TASK OBJECTIVE - Below are the records. Retype exactly the lines between the lines holding "6000620027 Interieurfilter: 8" and "net: 12810.83 -> 14118.01", inclusive.

PROVIDED RECORDS -
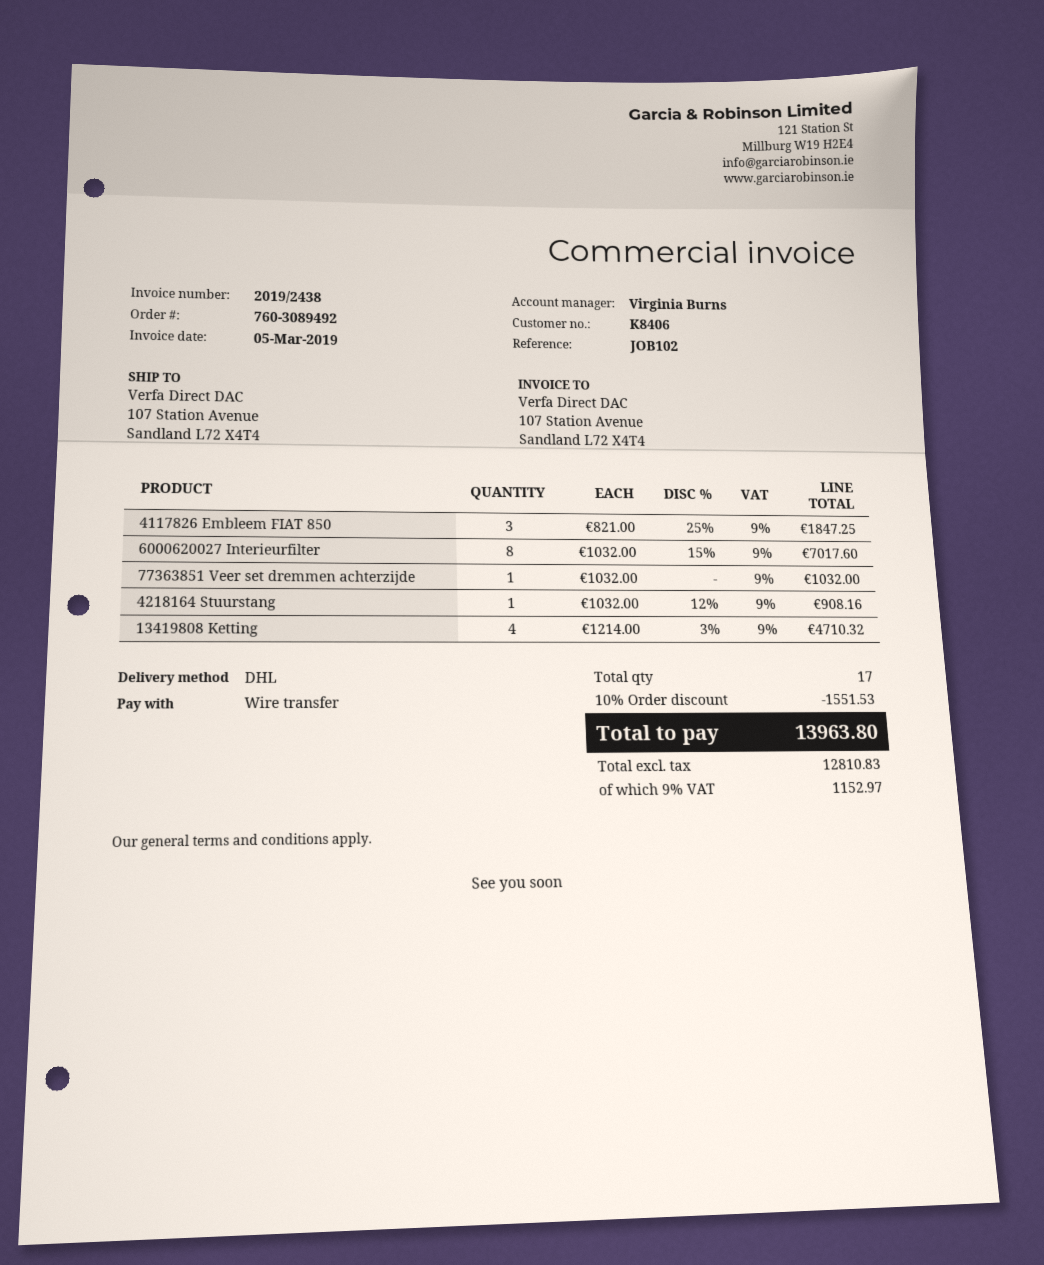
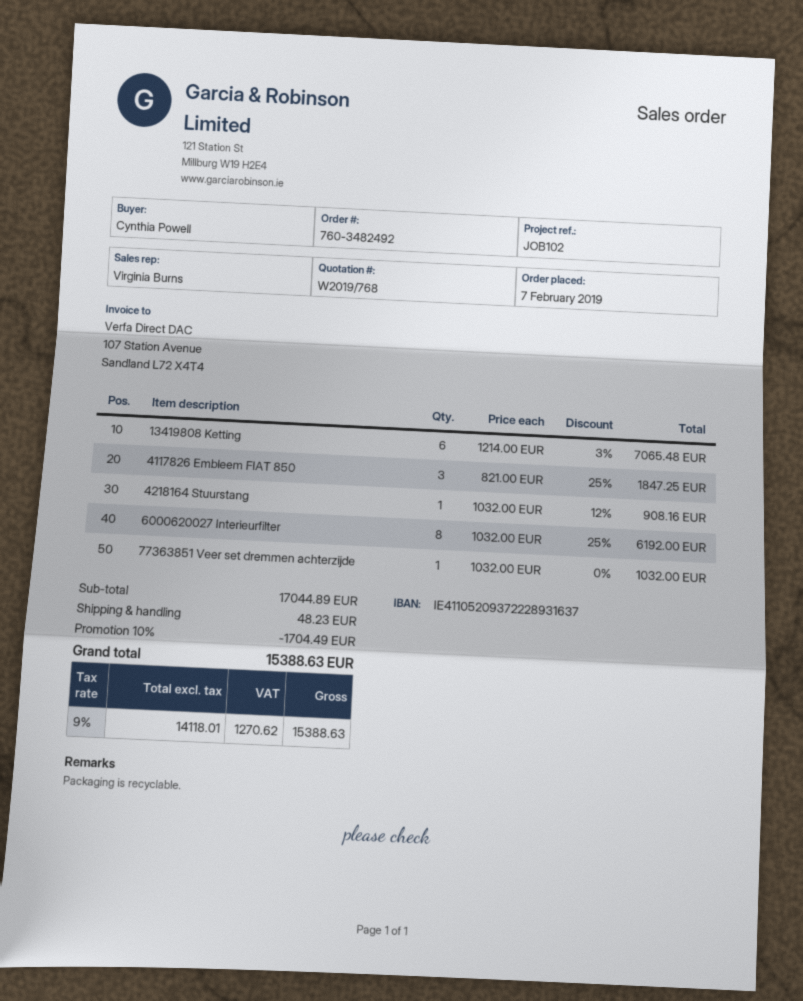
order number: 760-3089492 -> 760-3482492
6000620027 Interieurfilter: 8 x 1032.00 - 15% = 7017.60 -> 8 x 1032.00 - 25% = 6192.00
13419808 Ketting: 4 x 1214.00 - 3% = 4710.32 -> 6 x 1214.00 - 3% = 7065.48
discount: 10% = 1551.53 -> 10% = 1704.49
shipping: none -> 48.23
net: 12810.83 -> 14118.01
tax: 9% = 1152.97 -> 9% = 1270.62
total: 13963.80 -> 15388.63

TASK ANSWER -
6000620027 Interieurfilter: 8 x 1032.00 - 15% = 7017.60 -> 8 x 1032.00 - 25% = 6192.00
13419808 Ketting: 4 x 1214.00 - 3% = 4710.32 -> 6 x 1214.00 - 3% = 7065.48
discount: 10% = 1551.53 -> 10% = 1704.49
shipping: none -> 48.23
net: 12810.83 -> 14118.01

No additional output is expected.